• [Work required] Among the lines below, keep only those from the one containing "reference: H06-764 -> H06-674" through the one containing "balance: 1751.40 -> 2346.05", and reproduce them exactly.

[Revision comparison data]
┄┄┄┄┄┄

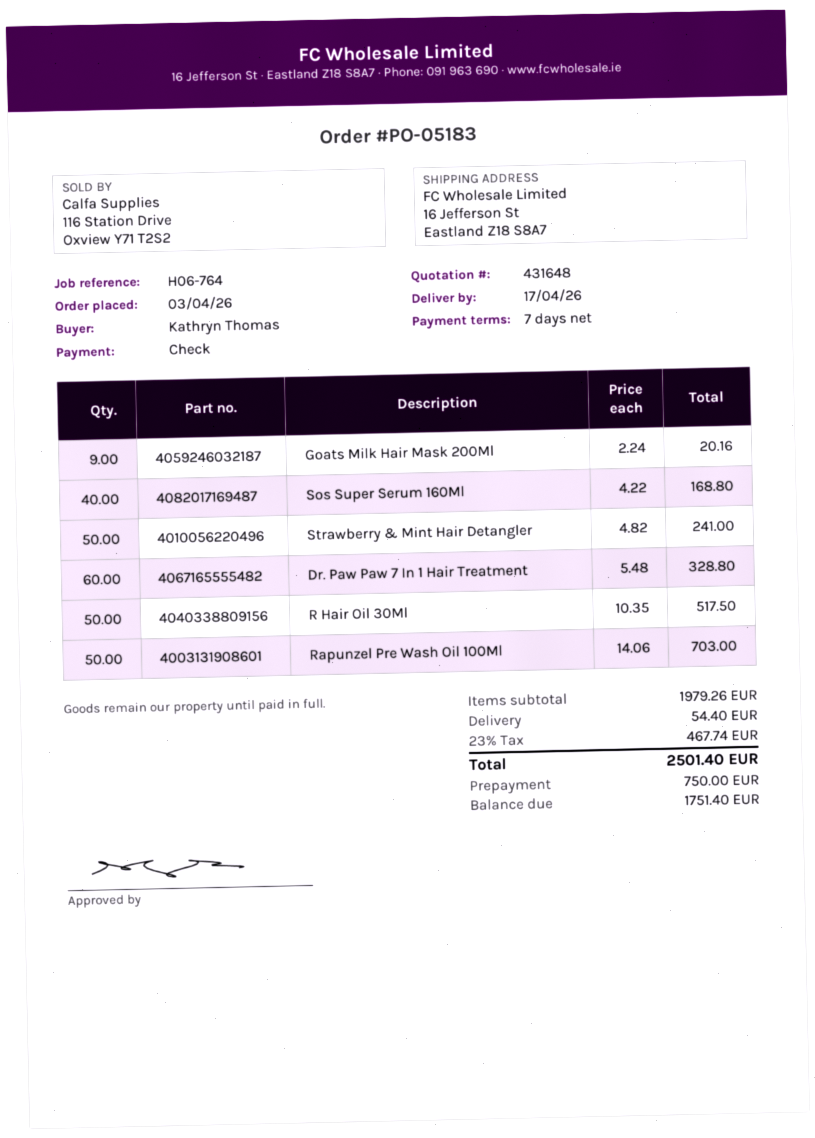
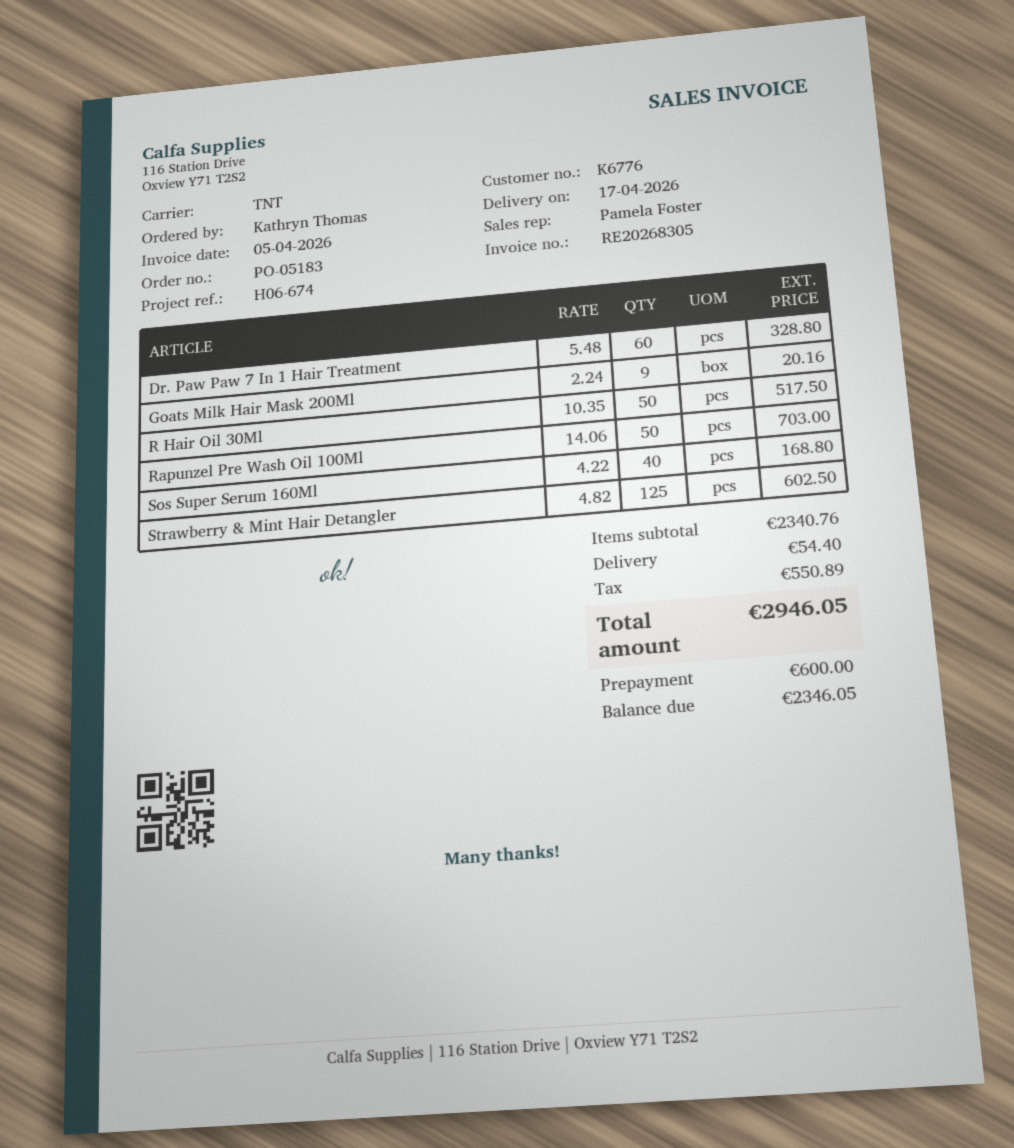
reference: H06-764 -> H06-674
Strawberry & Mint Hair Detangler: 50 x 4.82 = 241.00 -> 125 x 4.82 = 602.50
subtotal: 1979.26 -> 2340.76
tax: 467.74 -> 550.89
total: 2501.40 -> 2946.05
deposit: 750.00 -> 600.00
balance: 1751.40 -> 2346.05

┄┄┄┄┄┄

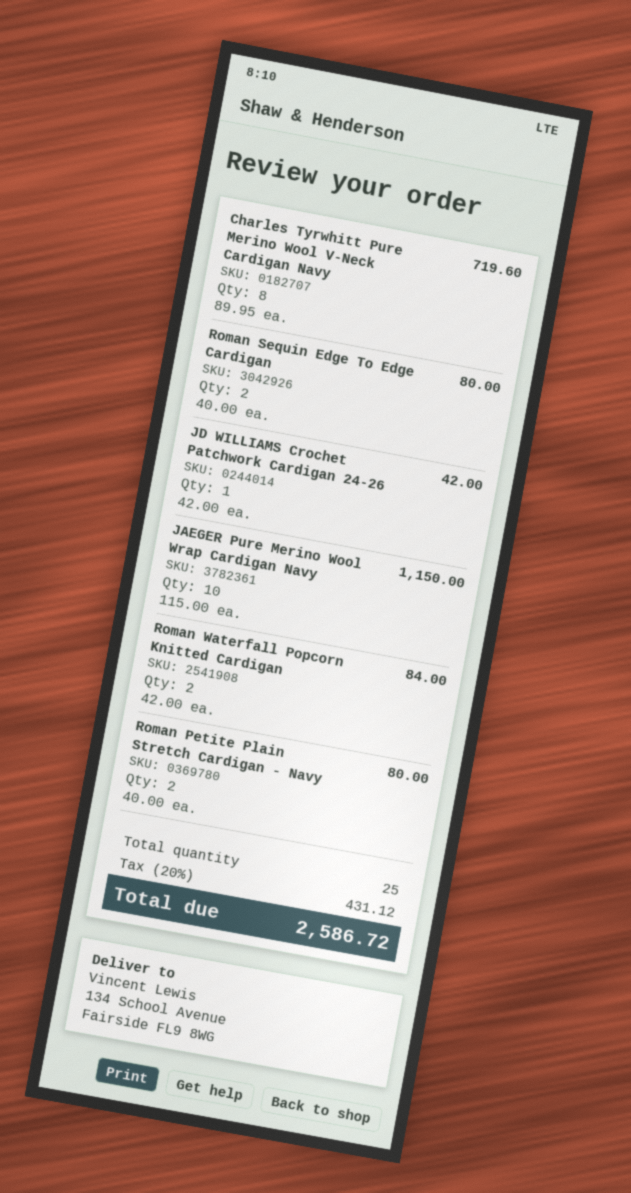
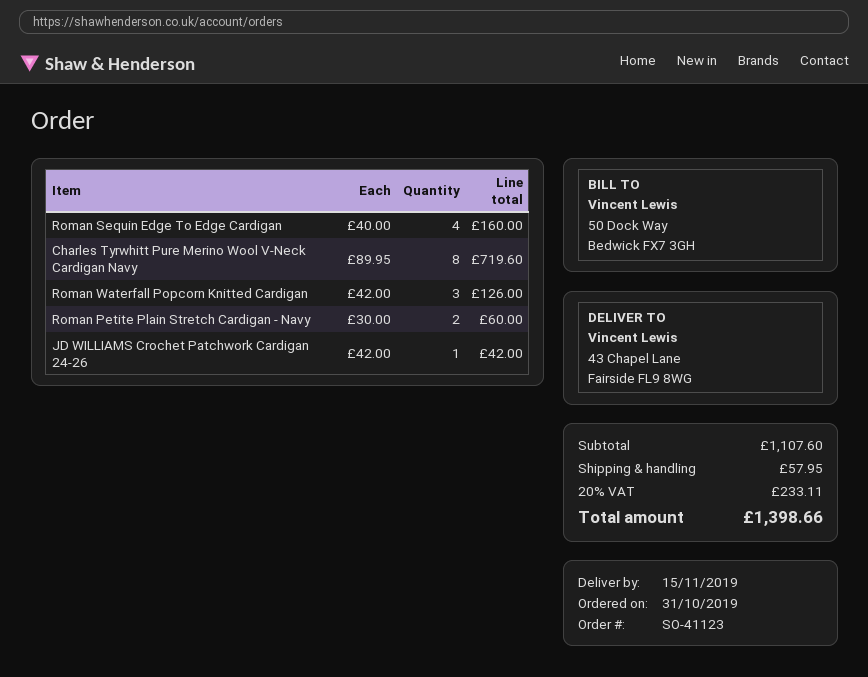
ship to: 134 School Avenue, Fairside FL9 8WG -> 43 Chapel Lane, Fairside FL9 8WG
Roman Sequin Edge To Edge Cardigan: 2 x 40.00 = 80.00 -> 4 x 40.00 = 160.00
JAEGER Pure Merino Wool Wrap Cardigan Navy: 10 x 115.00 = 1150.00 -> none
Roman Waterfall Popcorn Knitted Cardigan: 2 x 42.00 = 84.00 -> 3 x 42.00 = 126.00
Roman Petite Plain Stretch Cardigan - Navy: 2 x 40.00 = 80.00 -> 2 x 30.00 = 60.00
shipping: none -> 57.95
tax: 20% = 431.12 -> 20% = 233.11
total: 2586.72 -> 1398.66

┄┄┄┄┄┄

• [Result of this exercise]
reference: H06-764 -> H06-674
Strawberry & Mint Hair Detangler: 50 x 4.82 = 241.00 -> 125 x 4.82 = 602.50
subtotal: 1979.26 -> 2340.76
tax: 467.74 -> 550.89
total: 2501.40 -> 2946.05
deposit: 750.00 -> 600.00
balance: 1751.40 -> 2346.05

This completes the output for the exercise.